■ Work instruction: Exclude images, then output the remaining data verbatim.

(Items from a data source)
◇ ◇ ◇
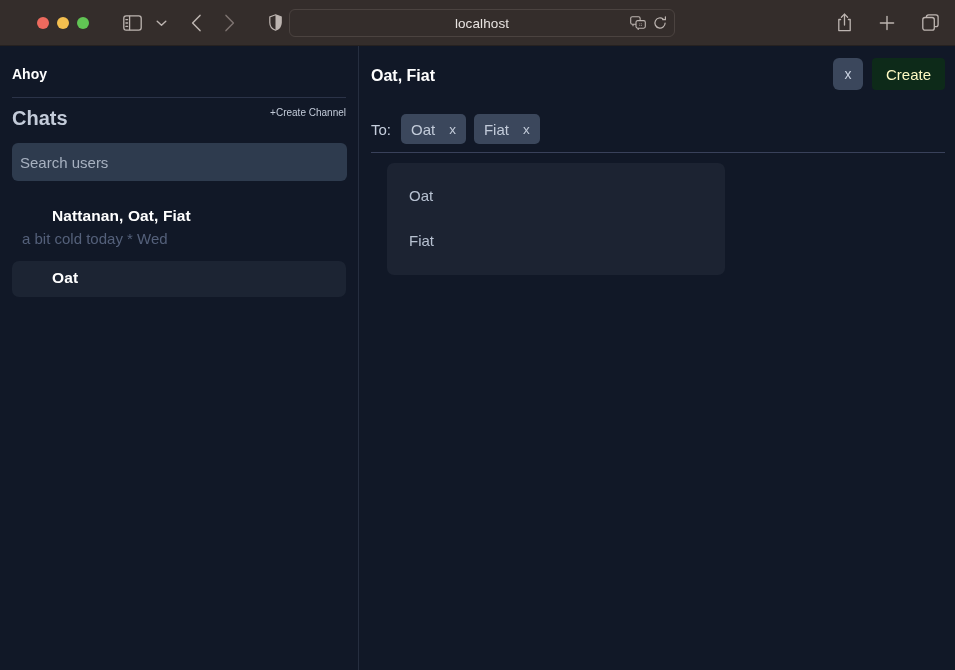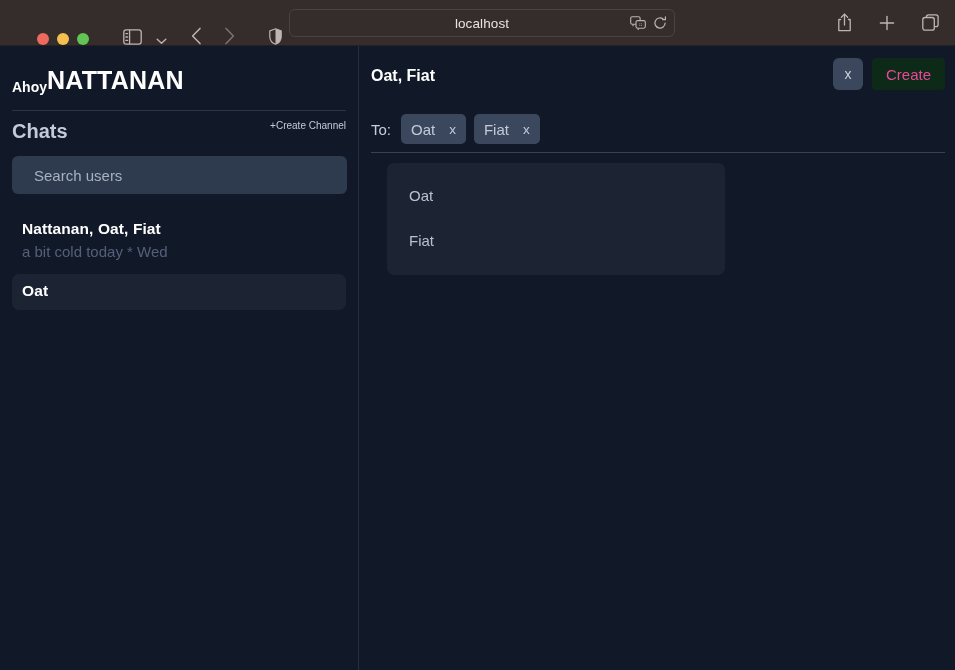"localhost" #browser-toolbar { align-items: flex-end -> center }
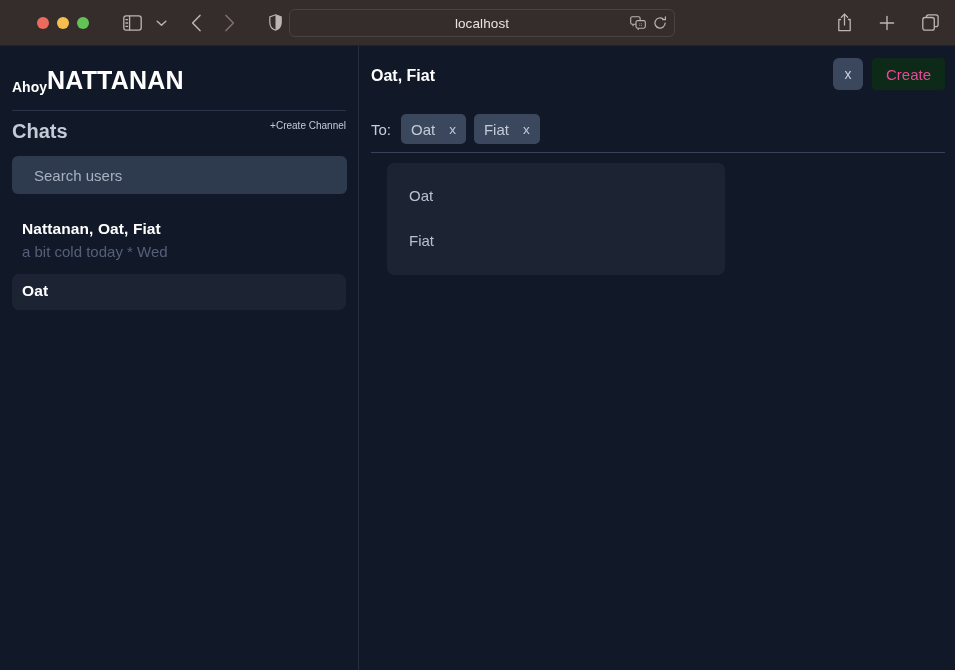"NATTANAN" span { html: <span>NATTANAN</span> -> none }
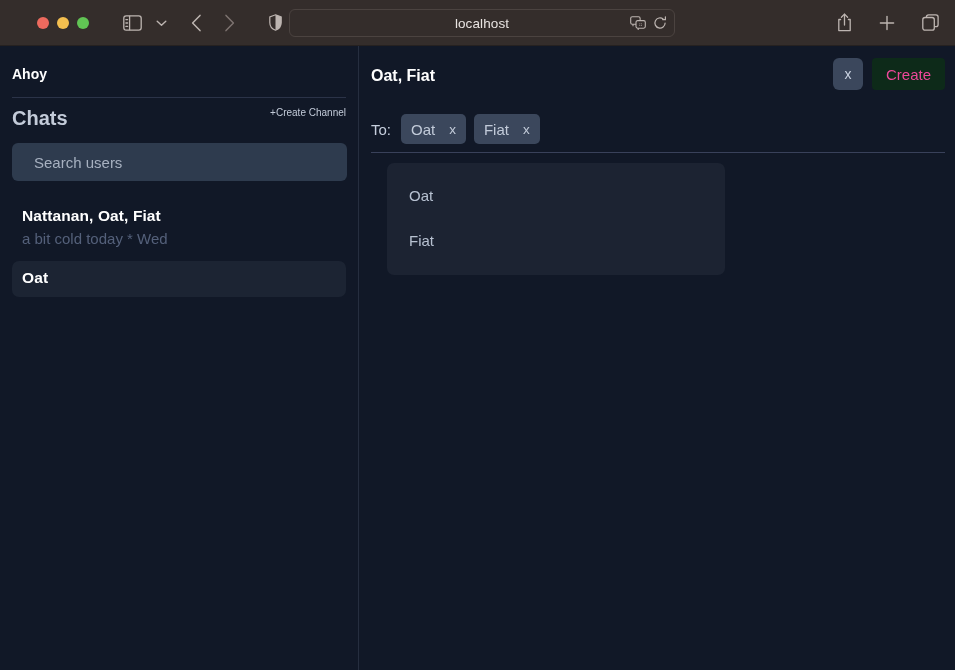"Create" #create-button { color: #ec4899 -> #fef9c3 }
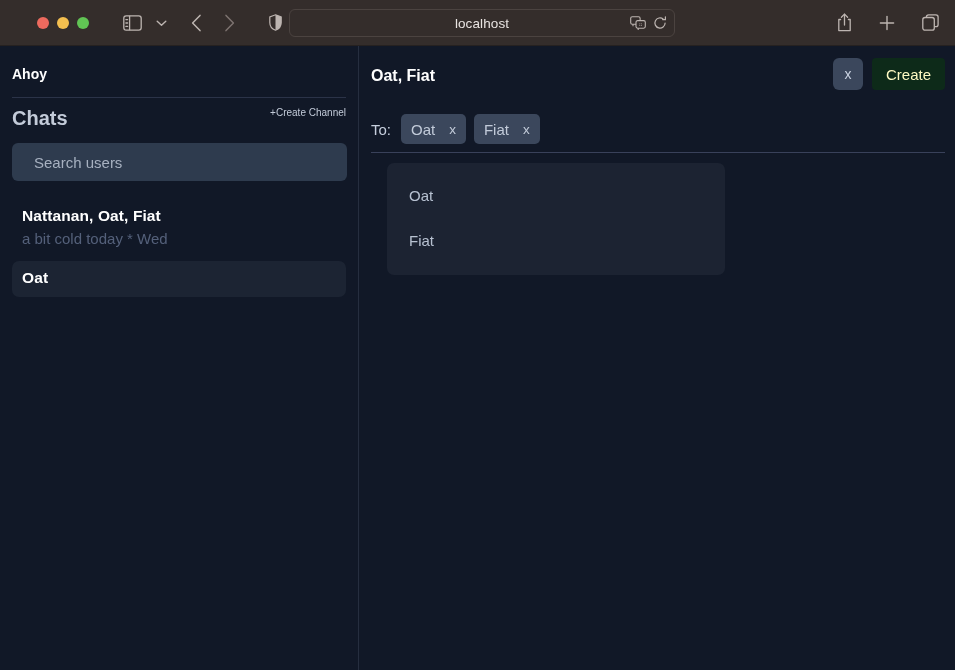"Search users" #search-users-input { padding: 0 22px -> 0 8px }
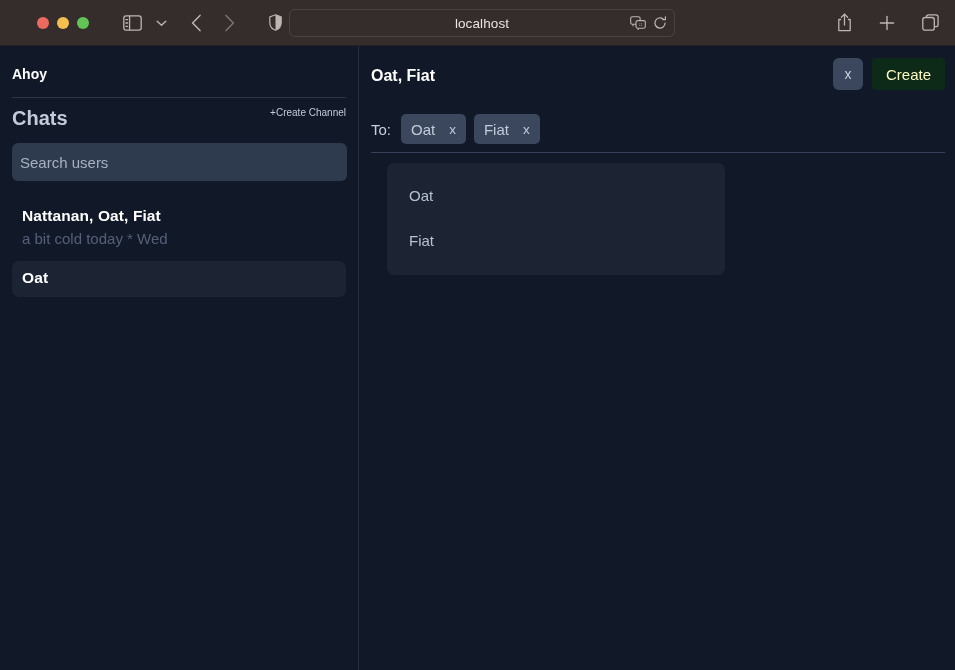"Nattanan, Oat, Fiat" .chat-item-name { margin-left: none -> 30px }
◇ ◇ ◇
■ Result of the exercise:
"localhost" #browser-toolbar { align-items: flex-end -> center }
"NATTANAN" span { html: <span>NATTANAN</span> -> none }
"Create" #create-button { color: #ec4899 -> #fef9c3 }
"Search users" #search-users-input { padding: 0 22px -> 0 8px }
"Nattanan, Oat, Fiat" .chat-item-name { margin-left: none -> 30px }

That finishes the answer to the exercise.